Relias’s course library and webinar features reduce the time it takes to set up intensive online-programs,  however the lack of customer support raises concerns about encountering bugs that might hinder overall online training efficiency.

3. Medical Lab LMS.

Medical Lab LMS by MediaLab serves a different purpose than the prior mentioned softwares in this healthcare learning management systems comparison.  This LMS is aimed at providing safety training and P.A.C.E.-approved continuing education, and custom courses specifically for laboratory settings. These laboratories include, but are not limited to, genetics laboratories, reference laboratories, and physician’s office laboratories.

Pros of Medical Lab LMS:

  1. Powerful document features allow for full document control for all of your lab’s procedure manuals, and eliminates the need for cumbersome writing and filling out forms in-person.
  2. New CE courses are added annually, about 12 hours worth of online credits per year in fact!
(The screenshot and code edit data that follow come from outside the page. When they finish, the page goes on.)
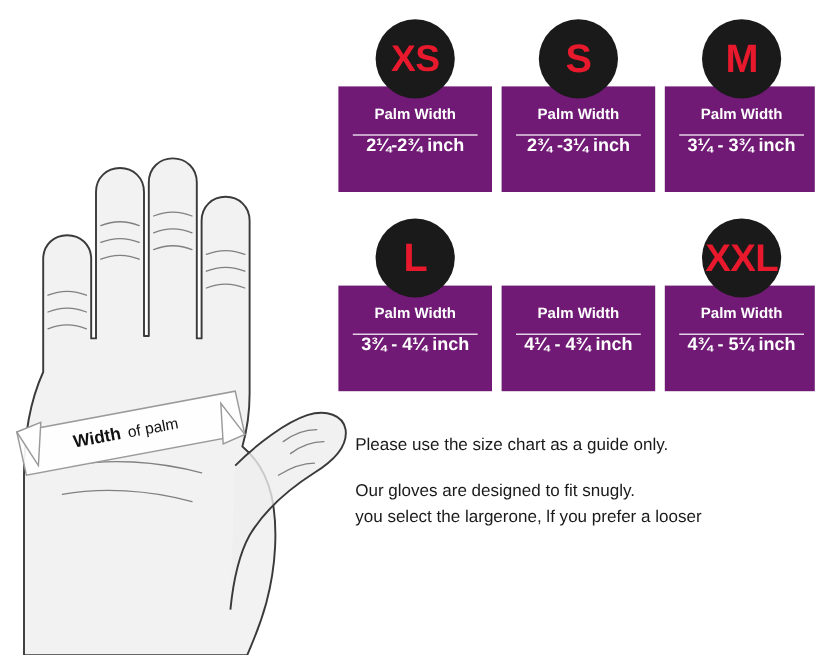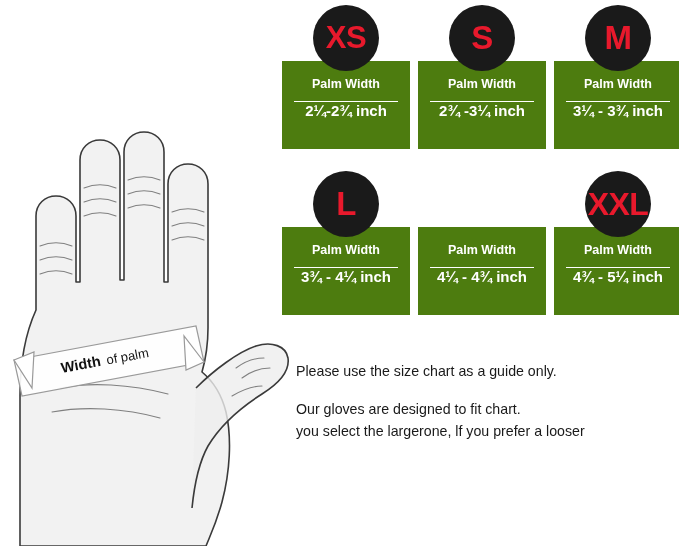--- a/index.html
+++ b/index.html
@@ -44,7 +44,7 @@
 
   .size-card {
     position: absolute;
-    top: 1px;
+    top: 12px;
     width: 128px;
     height: 148px;
   }

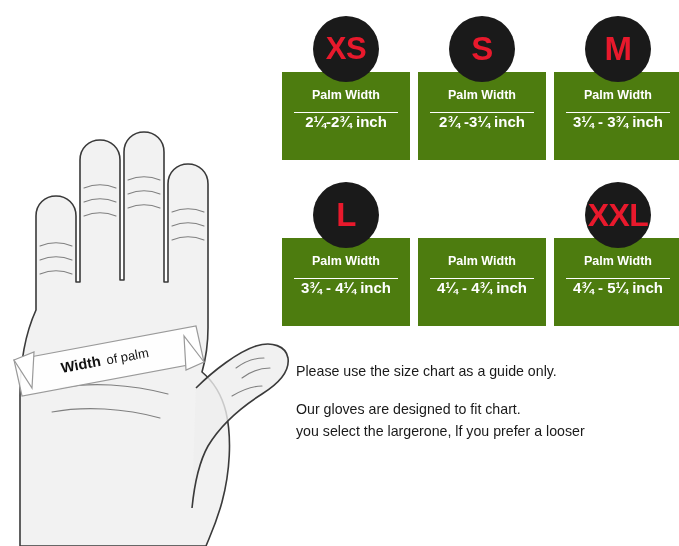--- a/index.html
+++ b/index.html
@@ -79,7 +79,7 @@
     top: 56px;
     width: 128px;
     height: 88px;
-    background: #4d7c0f;
+    background: #701a75;
     color: #ffffff;
     box-sizing: border-box;
     padding-top: 16px;

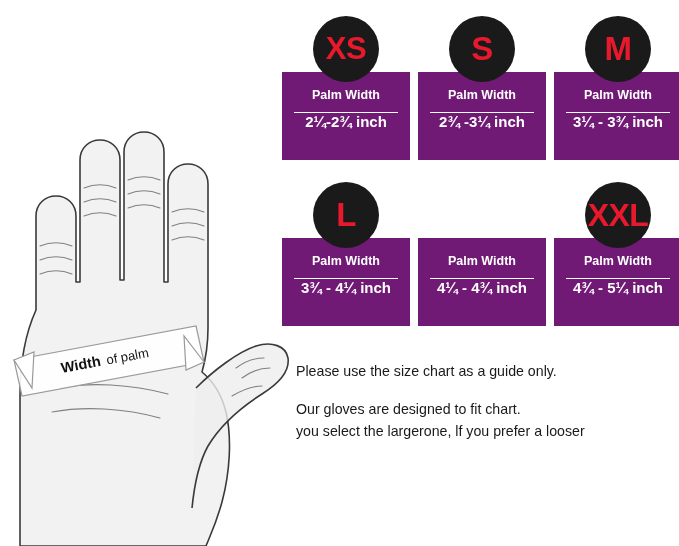--- a/index.html
+++ b/index.html
@@ -239,7 +239,7 @@
 <div id="notes">
   <p class="note-para">Please use the size chart as a guide only.</p>
   <p class="note-para">
-    <span class="note-line">Our gloves are designed to fit chart.</span>
+    <span class="note-line">Our gloves are designed to fit snugly.</span>
     <span class="note-line">you select the largerone, lf you prefer a looser</span>
   </p>
 </div>

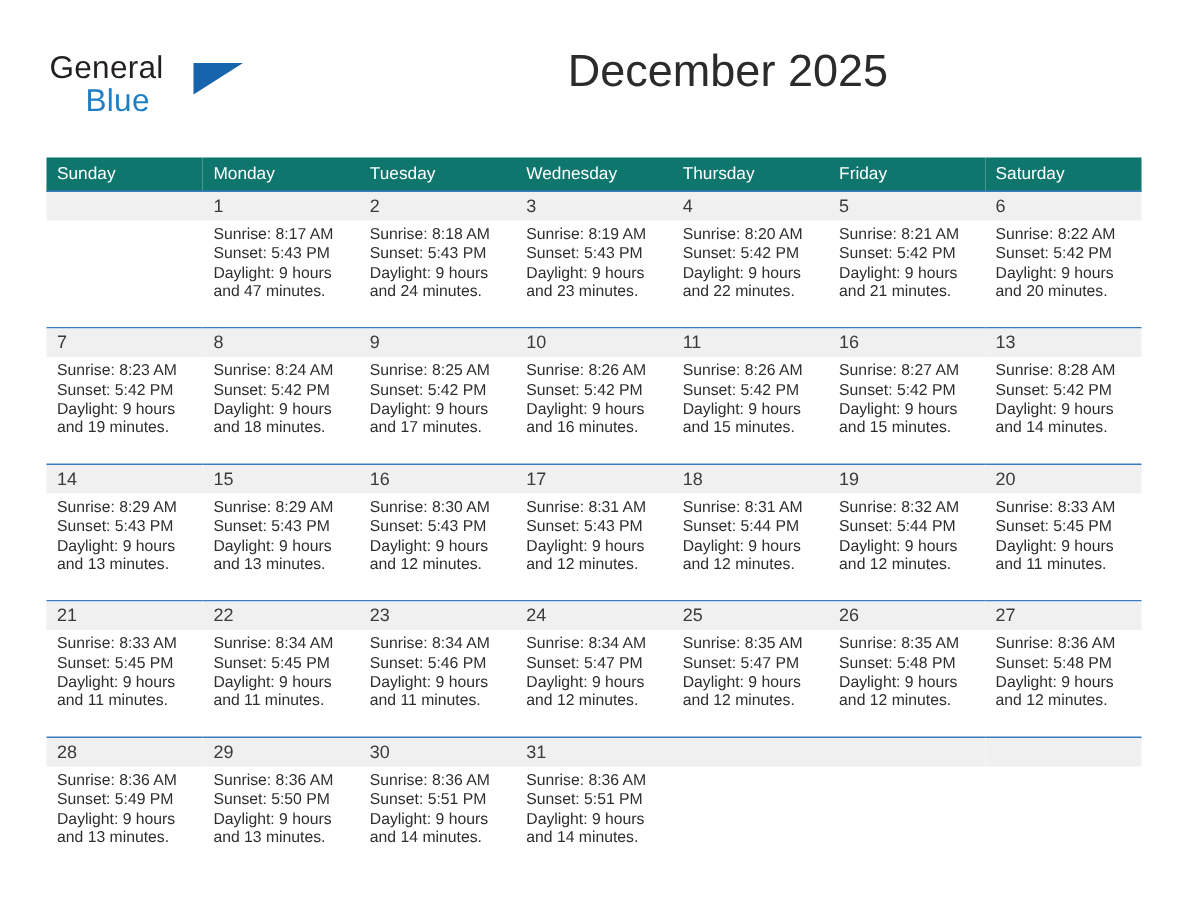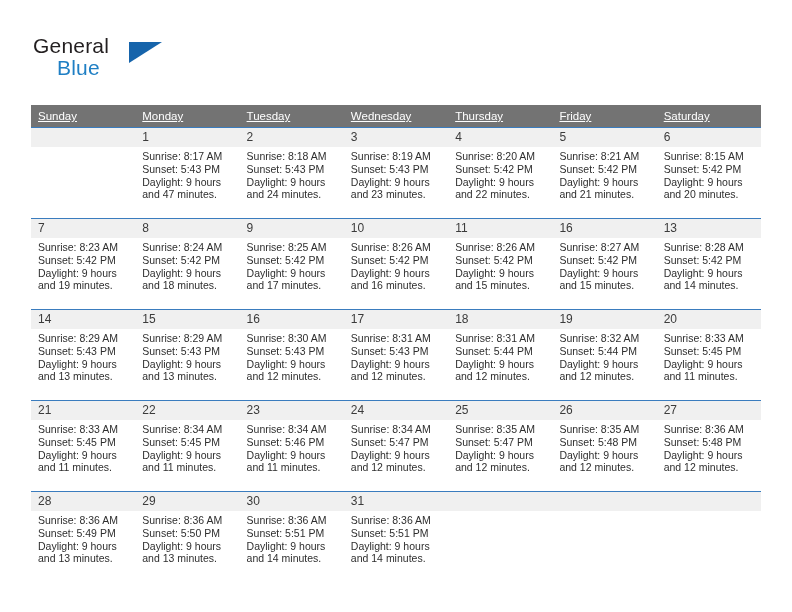--- a/index.html
+++ b/index.html
@@ -174,6 +174,7 @@
     </div>
 
     <div class="title-block">
+      <div class="title-month">December 2025</div>
     </div>
 
   </div>

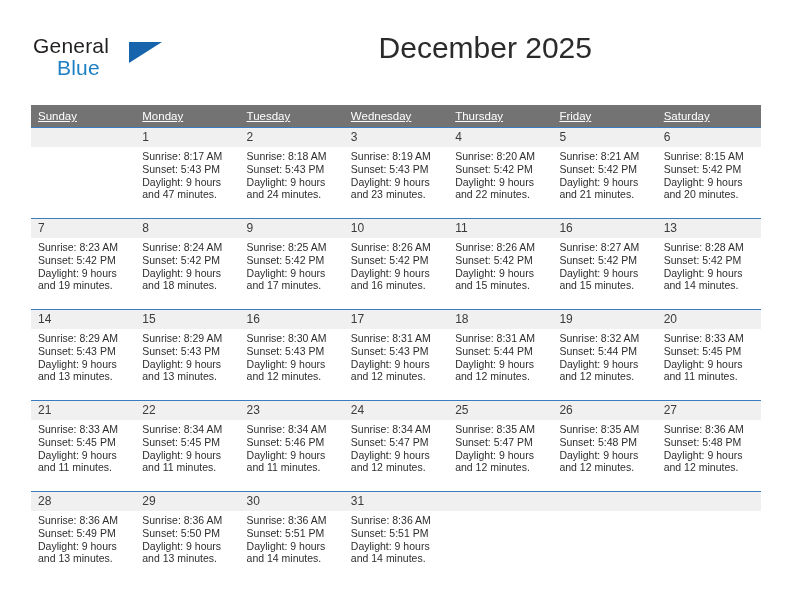--- a/index.html
+++ b/index.html
@@ -100,7 +100,7 @@
   }
 
   .calendar th {
-    background: #737373;
+    background: #0f766e;
     color: #ffffff;
     font-size: 11.5px;
     font-weight: normal;
@@ -108,7 +108,6 @@
     padding: 5px 0 5px 7px;
     height: 12px;
     border: none;
-    text-decoration: underline;
   }
 
   .calendar td {

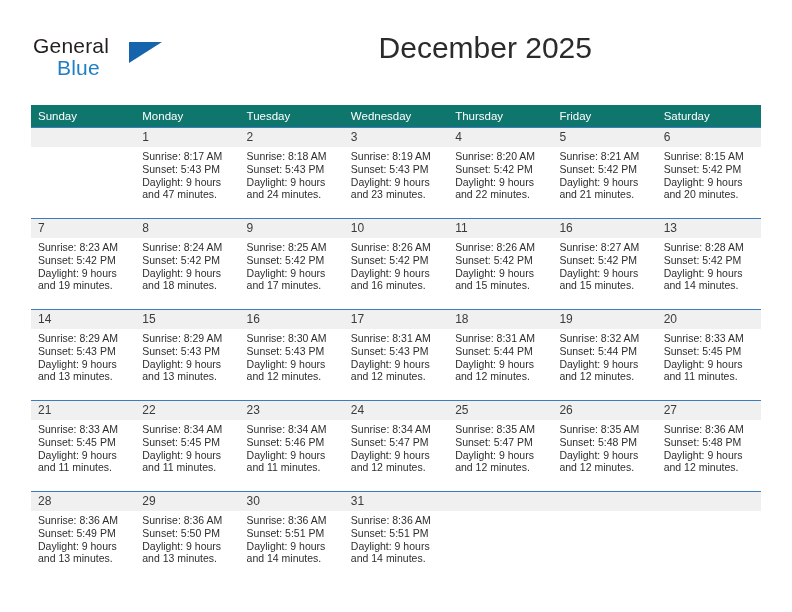--- a/index.html
+++ b/index.html
@@ -270,7 +270,7 @@
               <div class="cell-inner">
                 <span class="daynum">6</span>
                 <div class="info">
-                  <div>Sunrise: 8:15 AM</div>
+                  <div>Sunrise: 8:22 AM</div>
                   <div>Sunset: 5:42 PM</div>
                   <div>Daylight: 9 hours</div>
                   <div>and 20 minutes.</div>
These are enough credit hours for medical laboratory professionals to meet recurring ASCP and AMT certification requirements.
  3. Simulation features are supported to enhance laboratory skills with critical machinery.  

Cons of Medical Lab LMS:

  1. The time it took to upload organizational standard operational procedures was seen as too large of an initial time investment for customers.
  2. Required courses purchased in the CE package can be updated by Medical Lab LMS and change without subscriber permission.
  3. The vast amount of features can be overwhelming and not directly necessary for continuing education purposes.  This bloated interface can make the software difficult to use for administrators.

Bottomline:

Medical Lab LMS wonderfully saves time and resources regarding documentation management and CE credit delivery within lab settings. Despite some customer dissatisfaction with the built-in authoring tools, this appears to be a relatively efficient solution specifically for laboratory settings.